Transcribe the data below verbatim from the line with "- UniDic2UD 2.7.7" to the line with "36.40 / 37.16". Include both of those lines.

Records from a data collection
##############################

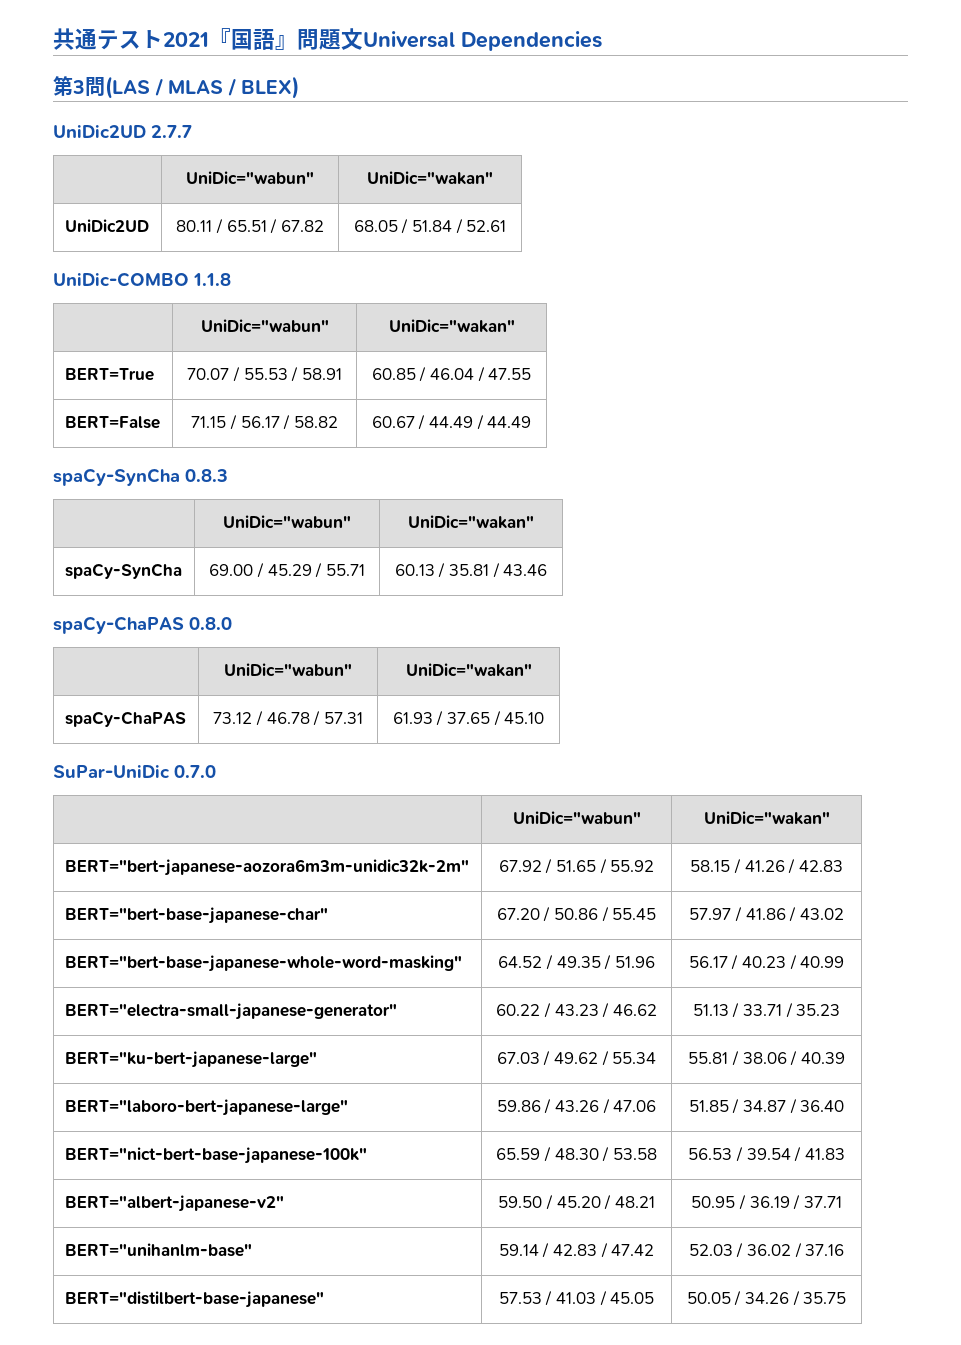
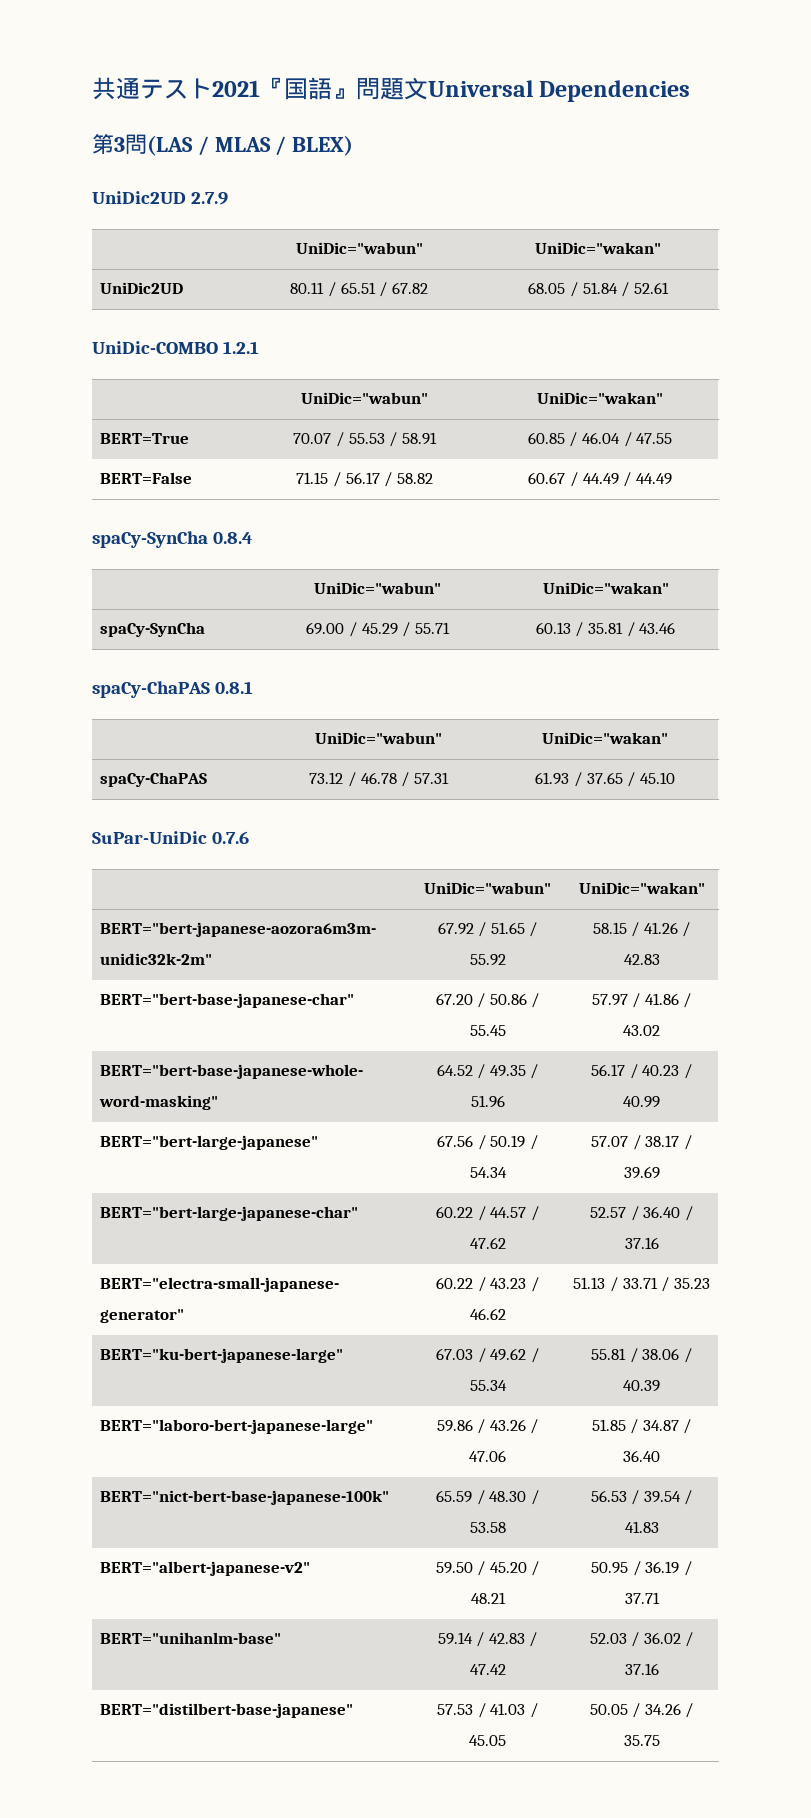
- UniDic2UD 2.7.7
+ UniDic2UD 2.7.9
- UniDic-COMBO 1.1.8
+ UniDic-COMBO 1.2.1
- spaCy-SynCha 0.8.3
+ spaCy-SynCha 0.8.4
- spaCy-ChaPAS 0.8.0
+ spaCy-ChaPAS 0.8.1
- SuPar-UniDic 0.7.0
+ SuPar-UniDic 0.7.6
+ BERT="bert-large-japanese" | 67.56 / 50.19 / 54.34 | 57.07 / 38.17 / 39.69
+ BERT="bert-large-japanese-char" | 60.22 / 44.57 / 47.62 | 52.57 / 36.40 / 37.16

##############################

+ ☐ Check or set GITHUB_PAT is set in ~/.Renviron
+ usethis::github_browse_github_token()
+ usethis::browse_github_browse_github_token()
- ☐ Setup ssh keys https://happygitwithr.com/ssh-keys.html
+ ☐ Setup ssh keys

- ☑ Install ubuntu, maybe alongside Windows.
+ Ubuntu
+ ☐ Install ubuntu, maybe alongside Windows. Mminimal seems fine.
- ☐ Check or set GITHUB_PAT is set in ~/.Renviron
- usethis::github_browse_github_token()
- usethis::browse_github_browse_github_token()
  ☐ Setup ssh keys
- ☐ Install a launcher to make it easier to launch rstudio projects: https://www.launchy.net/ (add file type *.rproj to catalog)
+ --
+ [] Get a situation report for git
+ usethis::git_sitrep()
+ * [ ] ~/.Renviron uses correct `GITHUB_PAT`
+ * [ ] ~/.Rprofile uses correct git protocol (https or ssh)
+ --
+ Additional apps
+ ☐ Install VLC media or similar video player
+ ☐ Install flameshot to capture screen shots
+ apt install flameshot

##############################

## Answer below
- UniDic2UD 2.7.7
+ UniDic2UD 2.7.9
- UniDic-COMBO 1.1.8
+ UniDic-COMBO 1.2.1
- spaCy-SynCha 0.8.3
+ spaCy-SynCha 0.8.4
- spaCy-ChaPAS 0.8.0
+ spaCy-ChaPAS 0.8.1
- SuPar-UniDic 0.7.0
+ SuPar-UniDic 0.7.6
+ BERT="bert-large-japanese" | 67.56 / 50.19 / 54.34 | 57.07 / 38.17 / 39.69
+ BERT="bert-large-japanese-char" | 60.22 / 44.57 / 47.62 | 52.57 / 36.40 / 37.16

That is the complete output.